State and Church separation

A “Sea Change For American Democracy?” – Battle Lines Drawn Over America’s First Religious Public School

It violates Oklahoma state law and Oklahoma’s constitution which forbids the use of taxpayer funds or property from being used, directly or indirectly for the use of any church or religious system.

Nearly six out of ten Oklahoma’s voters said No to a 2016 proposal to remove that language from the state’s Constitution.

Yet, despite state law, the state’s constitution and the will of the voters, the Oklahoma Statewide Virtual Charter School Board approved an application submitted by the Catholic Archdiocese of Oklahoma City last June that would bring about America’s first taxpayer-funded religious public school.

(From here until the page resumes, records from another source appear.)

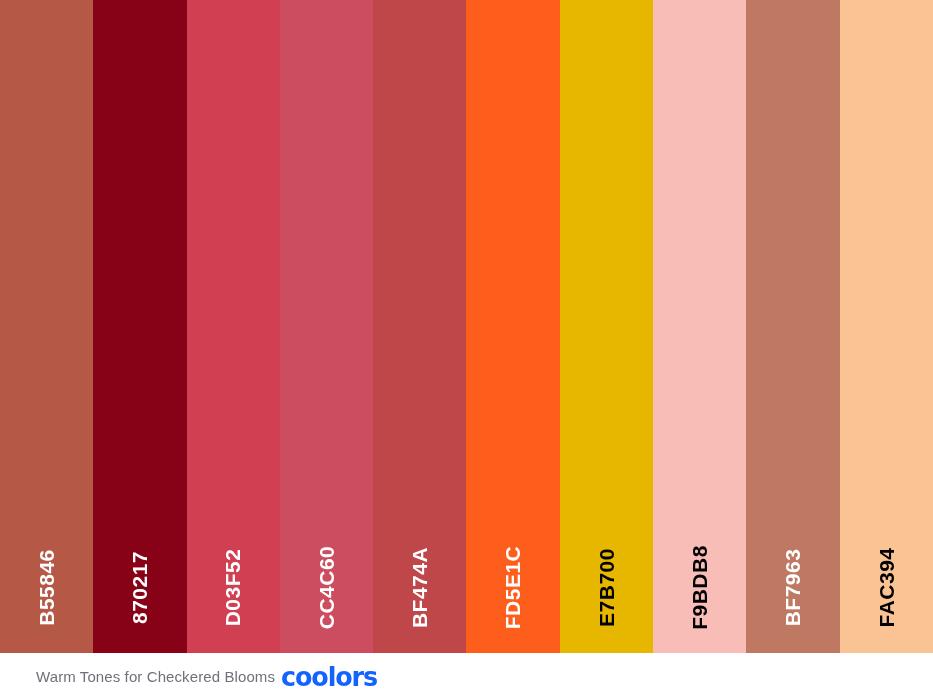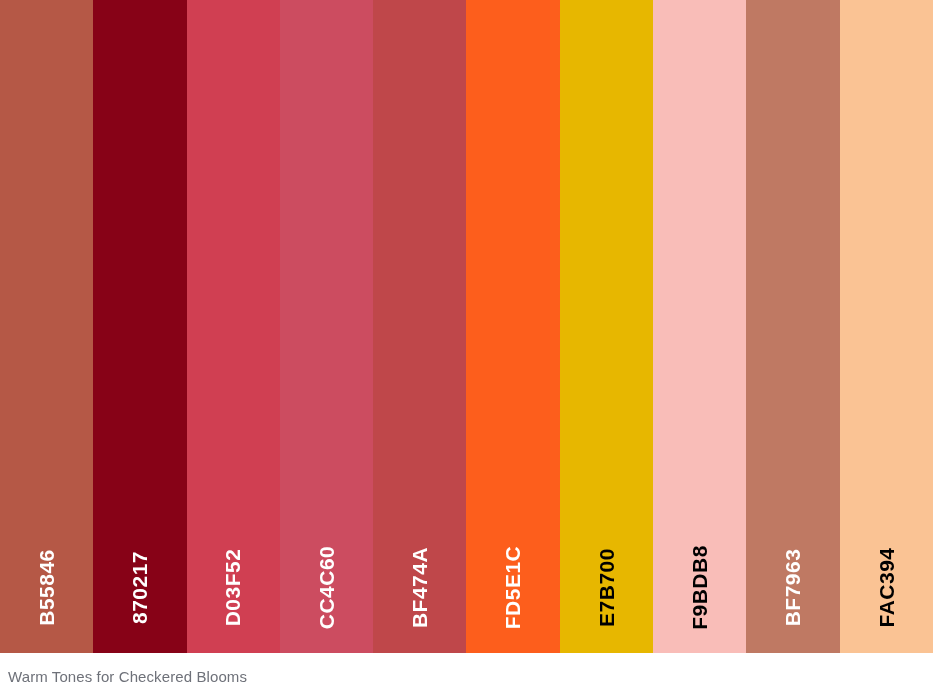--- a/index.html
+++ b/index.html
@@ -56,21 +56,22 @@
   .label-light { color: #ffffff; }
   .label-dark  { color: #000000; }
 
   
   #footer-bar {
     flex: 1 1 auto;
     height: 47px;
     background: #ffffff;
     display: flex;
     align-items: center;
-    padding: 0 8px;
+    padding: 0 24px;
+    margin-left: 12px;
   }
 
   #palette-title {
     font-family: "Liberation Sans", sans-serif;
     font-size: 15px;
     font-weight: normal;
     color: #6e7179;
     letter-spacing: 0.1px;
     white-space: nowrap;
   }
@@ -126,15 +127,18 @@
         <span class="swatch-label label-light">BF7963</span>
       </div>
       <div class="swatch" style="background-color: rgb(250, 195, 148);">
         <span class="swatch-label label-dark">FAC394</span>
       </div>
     </div>
 
   <div id="footer-bar" style="background: rgb(255, 255, 255);">
     <div id="palette-title" style="color: rgb(110, 113, 121);">Warm Tones for Checkered Blooms</div>
 
+    <div id="coolors-logo">
+      <span id="coolors-wordmark" style="color: rgb(19, 100, 255);">coolors</span>
+    </div>
   </div>
 
 </div>
 
 </body></html>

Oklahoma Attorney General Gentner Drummond had warned the board that creating the school—St. Isidore of Seville Catholic Virtual School in Oklahoma City—would violate the law and Oklahoma’s constitution. Shortly after the board approval, faith leaders, parents and a public education nonprofit filed a lawsuit challenging the action, condemning it as an attack on religious freedom.

Oklahoma Governor Kevin Stitt, for his part, called the vote a win for religious freedom.

Now, four months later, the conflict is only intensifying. Earlier this month AG Drummond sued in Oklahoma Supreme Court to block the board from creating and funding the school.

“Make no mistake, if the Catholic Church were permitted to have a public virtual charter school, a reckoning will follow in which this state will be faced with the unprecedented quandary of processing requests to directly fund all petitioning sectarian groups,” the lawsuit states.

Governor Stitt who earlier in 2023 signed a bill releasing taxpayer funds to parents who wish to send their children to private and religious schools, called the Attorney General’s lawsuit a “political stunt.”

“AG Drummond seems to lack any firm grasp on the constitutional principle of religious freedom and masks his disdain for the Catholics’ pursuit by obsessing over non-existent schools that don’t neatly align with his religious preference,” Stitt said in a statement.

This is not the first time the governor and the man who defeated the governor’s pick for attorney general have exchanged barbs. Stitt’s hostile treatment of the state’s Native Americans—vetoing every peace of legislation favorable to them, and thus putting millions of dollars of state revenue at risk—prompted Drummond to remark, “Oklahoma’s relationship with our tribal nations has suffered greatly as a result of the governor’s divisive rhetoric and ceaseless legal attacks.”

The Attorney General’s lawsuit also indicates that the school board’s action could jeopardize more than $1 billion in federal education funding that the state receives in exchange for complying with federal mandates prohibiting a publicly funded religious school.

“Not only is this an irreparable violation of our individual religious liberty, but it is an unthinkable waste of our tax dollars,” Drummond said in a statement.

“It’s hard to think of a clearer violation of the religious freedom of Oklahoma taxpayers and public-school families than the state establishing the nation’s first religious public charter school,” Rachel Laser, the president and CEO of Americans United for Separation of Church and State, said in a statement this summer. “This is a sea change for American democracy.”